How Amal Handles Arabic Diacritics Correctly
5 min readMohammad Shaker

How Amal Handles Arabic Diacritics Correctly

Amal handles Arabic diacritics with support for tashkeel, alef and hamza variants, and Lam-Alef ligatures in scoring and feedback.

Engineering

Quick Answer

Amal handles Arabic diacritics with support for tashkeel, alef and hamza variants, and Lam-Alef ligatures in scoring and feedback.

Amal handles the full complexity of Arabic diacritics: 8 tashkeel marks (fatha, damma, kasra, shadda, sukun, fathatan, dammatan, kasratan), 4 alef variants (standard, madda, hamza above, hamza below, wasla), 3 hamza variants (isolated, on waw, on ya), and Lam-Alef ligatures. The app's speech recognition, text rendering, and similarity scoring all treat diacritized Arabic ("كَتَبَ") differently from undiacritized Arabic ("كتب") — a critical distinction most Arabic learning apps ignore.

Why Diacritics Matter for Learning

The Ambiguity Problem

Arabic without diacritics is ambiguous:

  • "كتب" can mean:
    • "kataba" (he wrote) — past tense
    • "kutub" (books) — plural noun
    • "kutiba" (it was written) — passive voice

All are spelled identically without diacritics.
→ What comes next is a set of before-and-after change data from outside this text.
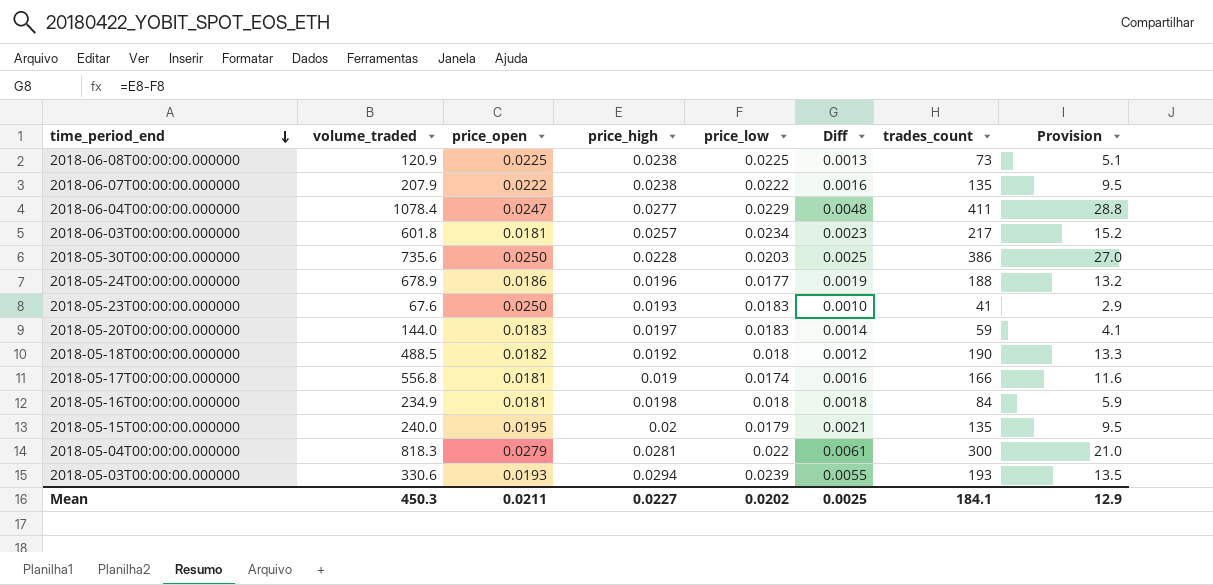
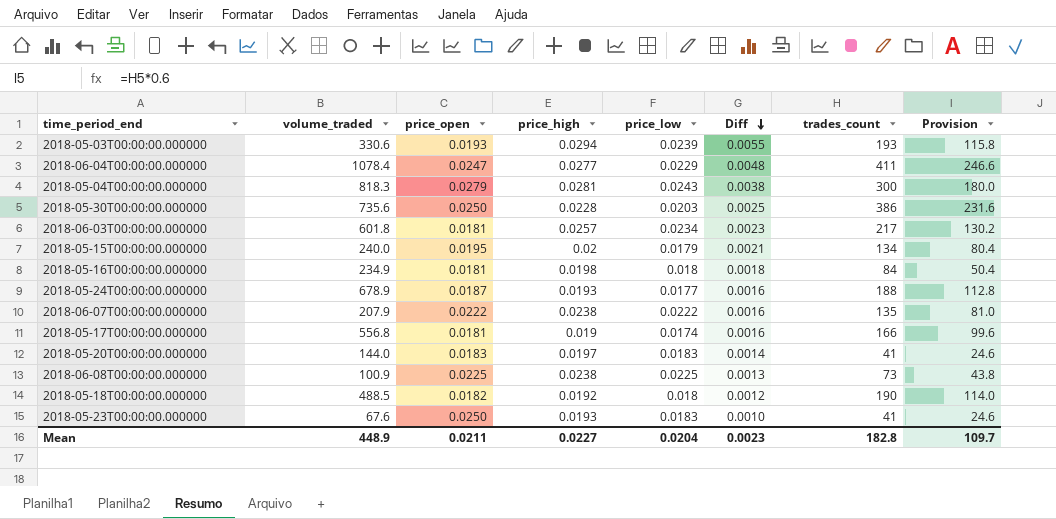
row order: time_period_end descending -> Diff descending
column Provision | formula: [trades_count] * 0.07 -> [trades_count] * 0.6
2018-05-04T00:00:00.000000 | price_low: 0.022 -> 0.0243
2018-05-04T00:00:00.000000 | Diff: 0.0061 -> 0.0038
2018-05-15T00:00:00.000000 | trades_count: 135 -> 134
2018-05-24T00:00:00.000000 | price_open: 0.0186 -> 0.0187
2018-05-24T00:00:00.000000 | price_high: 0.0196 -> 0.0193
2018-05-24T00:00:00.000000 | Diff: 0.0019 -> 0.0016
2018-05-20T00:00:00.000000 | trades_count: 59 -> 41
2018-06-08T00:00:00.000000 | volume_traded: 120.9 -> 100.9
Mean | volume_traded: 450.3 -> 448.9
Mean | price_low: 0.0202 -> 0.0204
Mean | Diff: 0.0025 -> 0.0023
Mean | trades_count: 184.1 -> 182.8
Mean | Provision: 12.9 -> 109.7

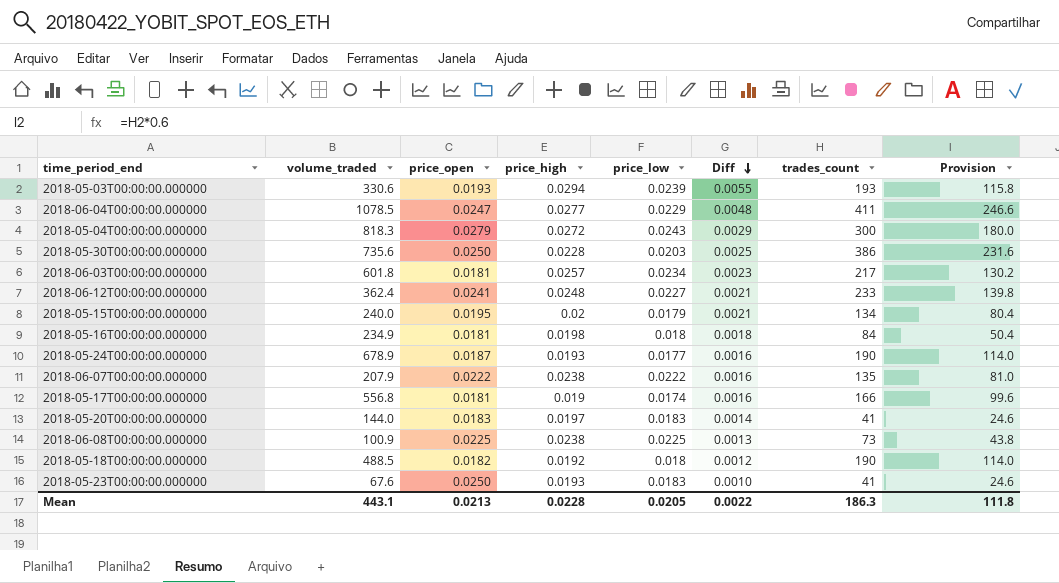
2018-06-04T00:00:00.000000 | volume_traded: 1078.4 -> 1078.5
2018-05-04T00:00:00.000000 | price_high: 0.0281 -> 0.0272
2018-05-04T00:00:00.000000 | Diff: 0.0038 -> 0.0029
row 2018-06-12T00:00:00.000000: none -> 362.4 | 0.0241 | 0.0248 | 0.0227 | 0.0021 | 233 | 139.8
2018-05-24T00:00:00.000000 | trades_count: 188 -> 190
2018-05-24T00:00:00.000000 | Provision: 112.8 -> 114.0
Mean | volume_traded: 448.9 -> 443.1
Mean | price_open: 0.0211 -> 0.0213
Mean | price_high: 0.0227 -> 0.0228
Mean | price_low: 0.0204 -> 0.0205
Mean | Diff: 0.0023 -> 0.0022
Mean | trades_count: 182.8 -> 186.3
Mean | Provision: 109.7 -> 111.8

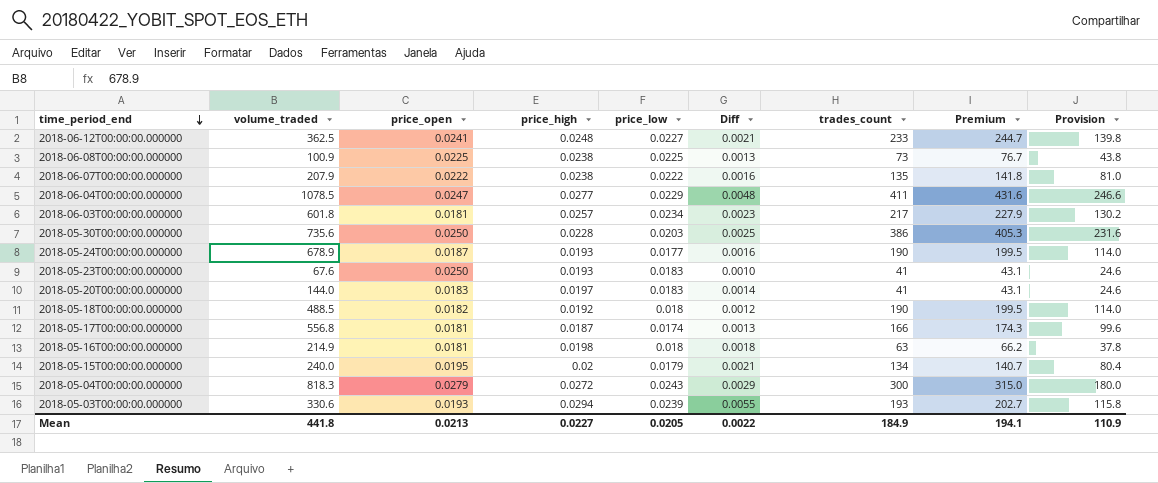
row order: Diff descending -> time_period_end descending
column Premium | formula: none -> [trades_count] * 1.05
2018-06-12T00:00:00.000000 | volume_traded: 362.4 -> 362.5
2018-05-17T00:00:00.000000 | price_high: 0.019 -> 0.0187
2018-05-17T00:00:00.000000 | Diff: 0.0016 -> 0.0013
2018-05-16T00:00:00.000000 | volume_traded: 234.9 -> 214.9
2018-05-16T00:00:00.000000 | trades_count: 84 -> 63
2018-05-16T00:00:00.000000 | Provision: 50.4 -> 37.8
Mean | volume_traded: 443.1 -> 441.8
Mean | price_high: 0.0228 -> 0.0227
Mean | trades_count: 186.3 -> 184.9
Mean | Provision: 111.8 -> 110.9

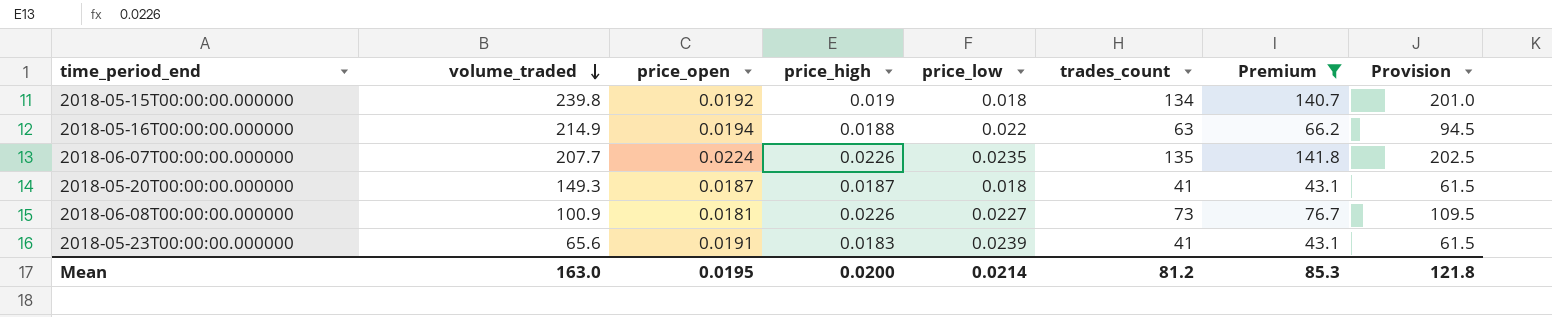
filter: none -> Premium <= 141.8
row order: time_period_end descending -> volume_traded descending
column Diff | formula: [price_high] - [price_low] -> none
column Provision | formula: [trades_count] * 0.6 -> [trades_count] * 1.5
2018-05-15T00:00:00.000000 | volume_traded: 240.0 -> 239.8
2018-05-15T00:00:00.000000 | price_open: 0.0195 -> 0.0192
2018-05-15T00:00:00.000000 | price_high: 0.02 -> 0.019
2018-05-15T00:00:00.000000 | price_low: 0.0179 -> 0.018
2018-05-16T00:00:00.000000 | price_open: 0.0181 -> 0.0194
2018-05-16T00:00:00.000000 | price_high: 0.0198 -> 0.0188
2018-05-16T00:00:00.000000 | price_low: 0.018 -> 0.022
2018-06-07T00:00:00.000000 | volume_traded: 207.9 -> 207.7
2018-06-07T00:00:00.000000 | price_open: 0.0222 -> 0.0224
2018-06-07T00:00:00.000000 | price_high: 0.0238 -> 0.0226
2018-06-07T00:00:00.000000 | price_low: 0.0222 -> 0.0235
2018-05-20T00:00:00.000000 | volume_traded: 144.0 -> 149.3
2018-05-20T00:00:00.000000 | price_open: 0.0183 -> 0.0187
2018-05-20T00:00:00.000000 | price_high: 0.0197 -> 0.0187
2018-05-20T00:00:00.000000 | price_low: 0.0183 -> 0.018
2018-06-08T00:00:00.000000 | price_open: 0.0225 -> 0.0181
2018-06-08T00:00:00.000000 | price_high: 0.0238 -> 0.0226
2018-06-08T00:00:00.000000 | price_low: 0.0225 -> 0.0227
2018-05-23T00:00:00.000000 | volume_traded: 67.6 -> 65.6
2018-05-23T00:00:00.000000 | price_open: 0.0250 -> 0.0191
2018-05-23T00:00:00.000000 | price_high: 0.0193 -> 0.0183
2018-05-23T00:00:00.000000 | price_low: 0.0183 -> 0.0239
Mean | volume_traded: 441.8 -> 163.0
Mean | price_open: 0.0213 -> 0.0195
Mean | price_high: 0.0227 -> 0.0200
Mean | price_low: 0.0205 -> 0.0214
Mean | trades_count: 184.9 -> 81.2
Mean | Premium: 194.1 -> 85.3
Mean | Provision: 110.9 -> 121.8

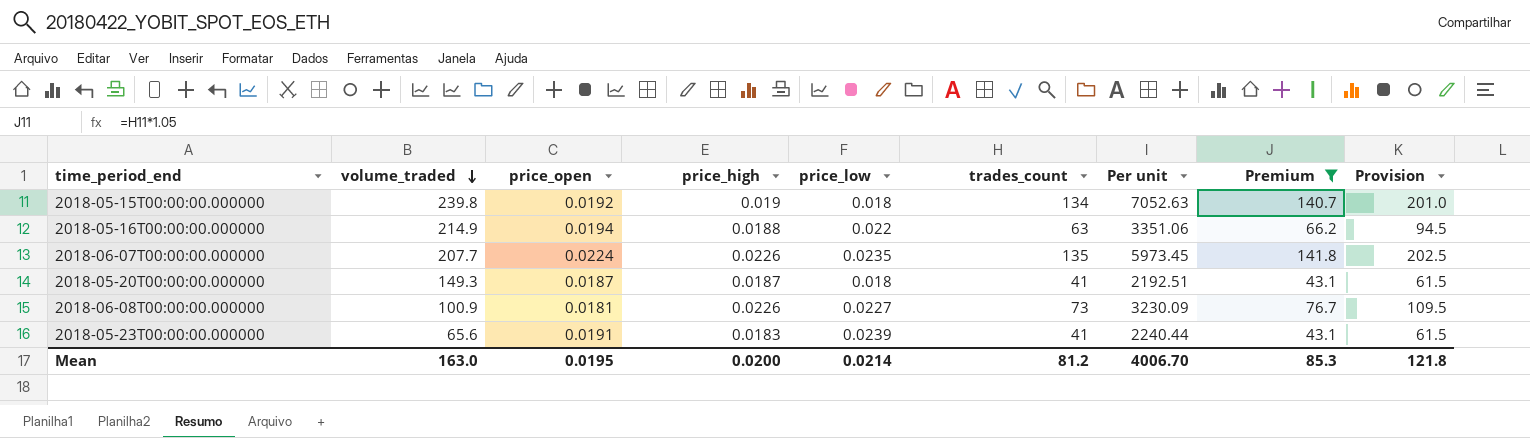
column Per unit | formula: none -> [trades_count] / [price_high]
Diacritics remove ambiguity.

The Learning Progression

  1. Beginner: Learn to read WITH diacritics (easy — vowels are marked)
  2. Intermediate: Practice WITH diacritics until automatic
  3. Advanced: Gradually remove diacritics, reading becomes harder
  4. Fluent: Read without diacritics fluently (native-level reading)

Most Arabic learning apps skip step 1 — they don't teach diacritics at all, or strip them away. This teaches bad habits. Amal's progression is scientifically correct.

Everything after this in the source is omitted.